**Directions for this task**
Copy out exactly, from the entries that follow, the line holding "border-radius: none ->", the line holding "text-align: right ->", and all lines between them, but no pictures.

**Data records**
↓↓↓

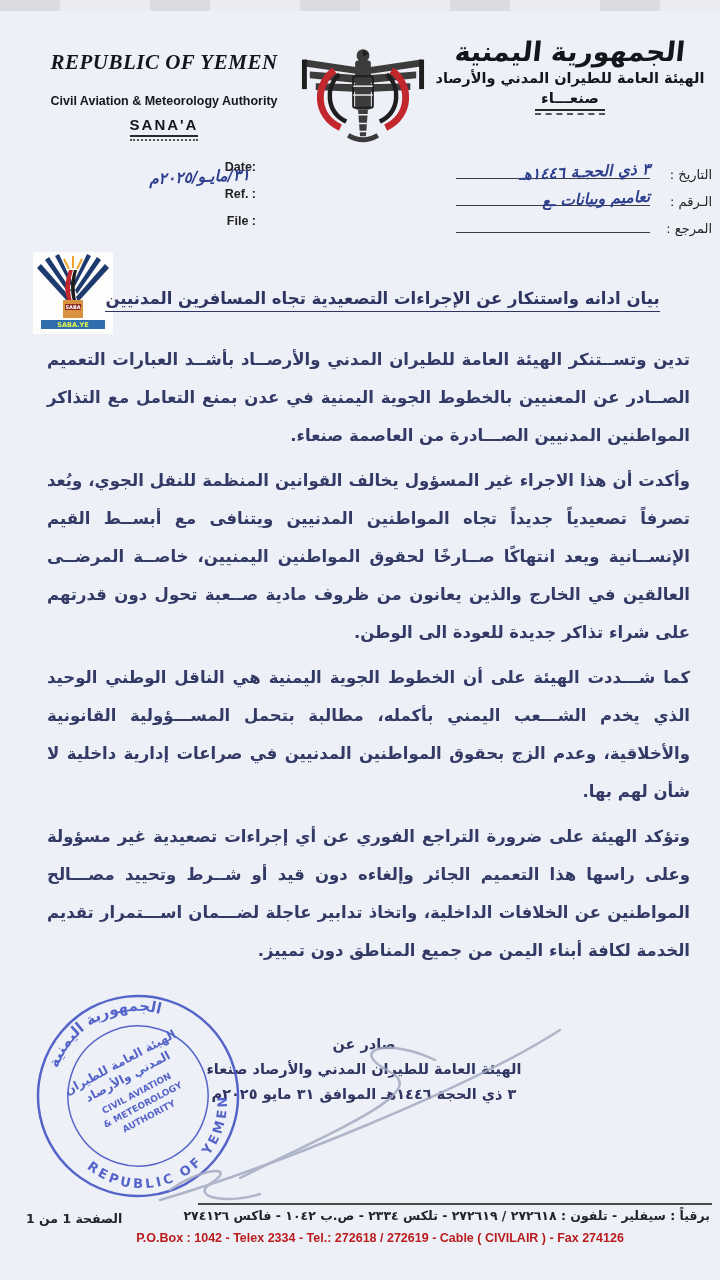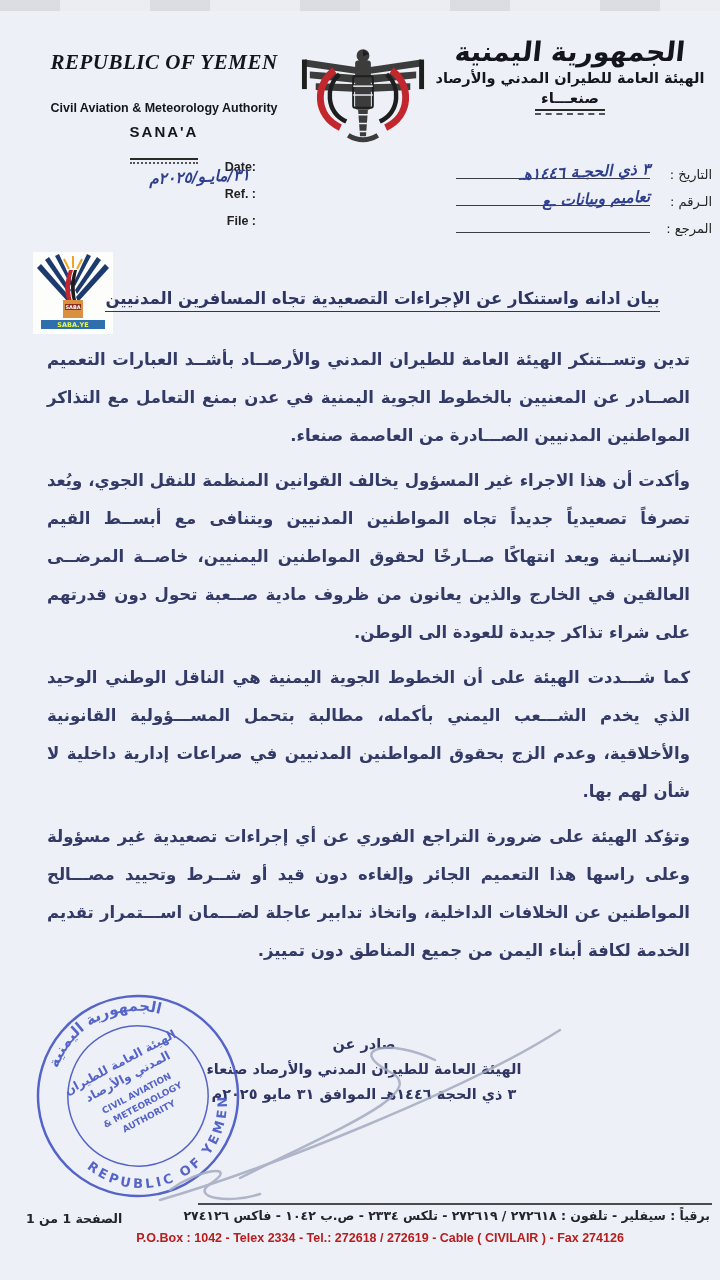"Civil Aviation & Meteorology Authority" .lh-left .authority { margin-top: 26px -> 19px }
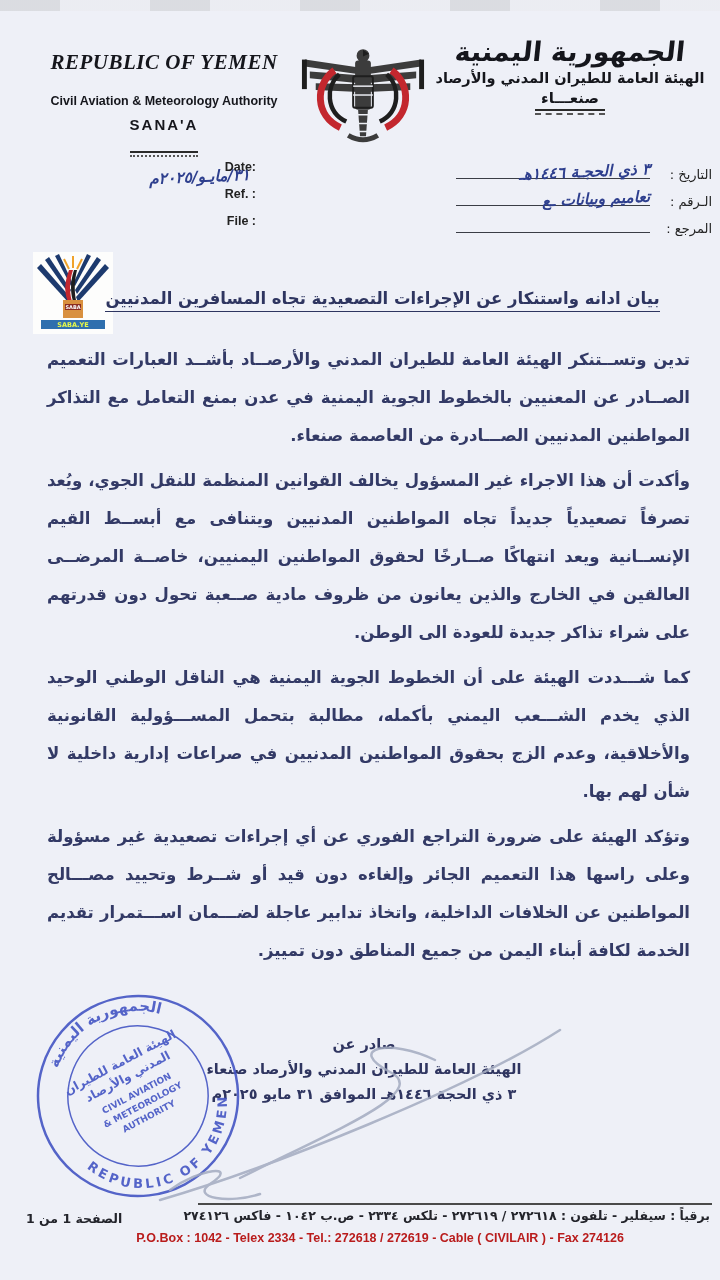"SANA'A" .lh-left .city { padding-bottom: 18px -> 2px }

↑↑↑
↓↓↓

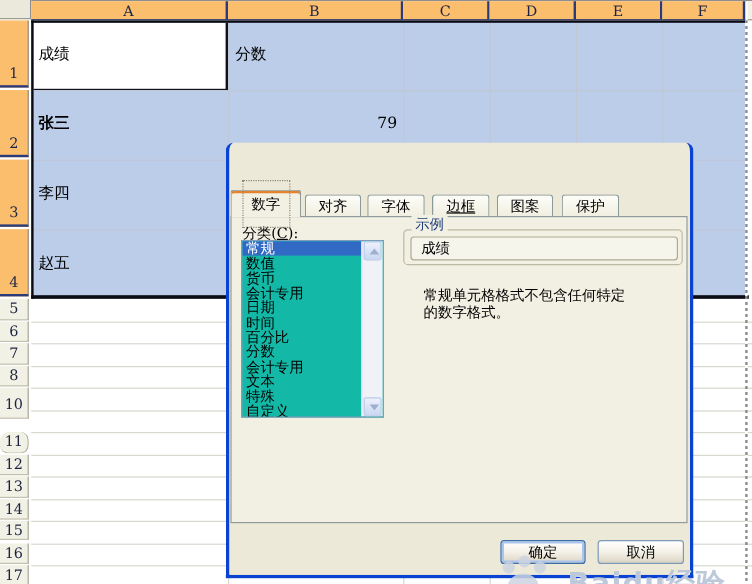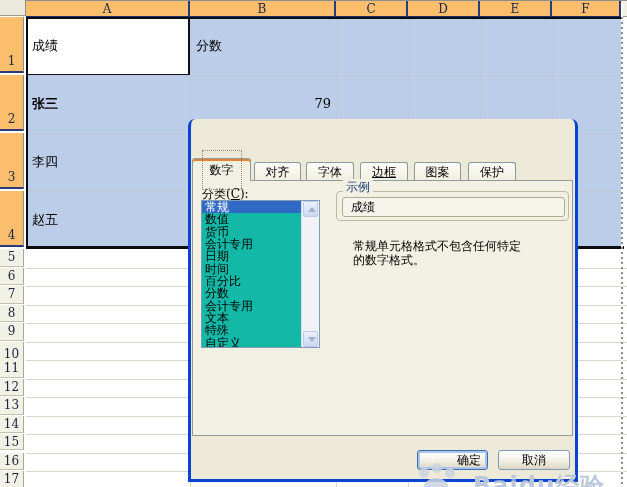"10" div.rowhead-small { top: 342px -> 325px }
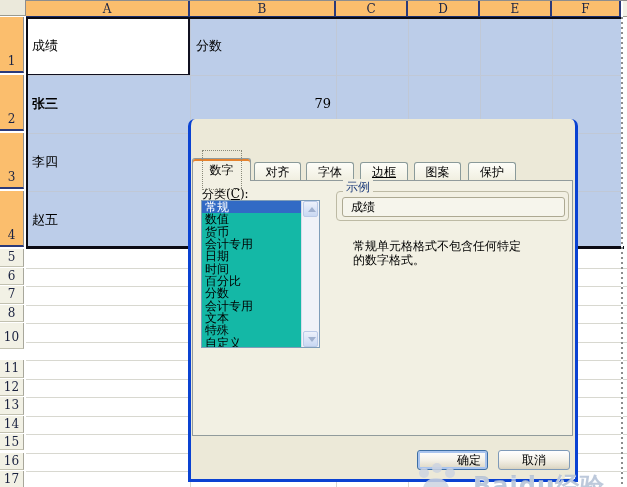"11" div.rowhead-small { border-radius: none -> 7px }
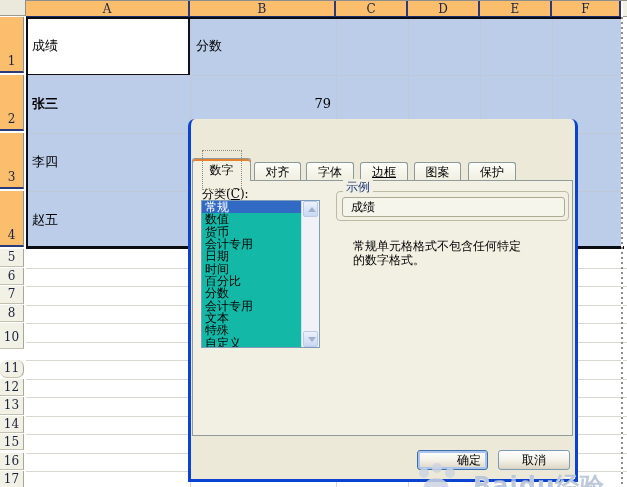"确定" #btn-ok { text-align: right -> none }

↑↑↑
↓↓↓

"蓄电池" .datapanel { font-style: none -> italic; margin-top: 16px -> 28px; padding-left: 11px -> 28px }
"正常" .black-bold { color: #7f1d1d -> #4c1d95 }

↑↑↑

**Exercise output**
"11" div.rowhead-small { border-radius: none -> 7px }
"确定" #btn-ok { text-align: right -> none }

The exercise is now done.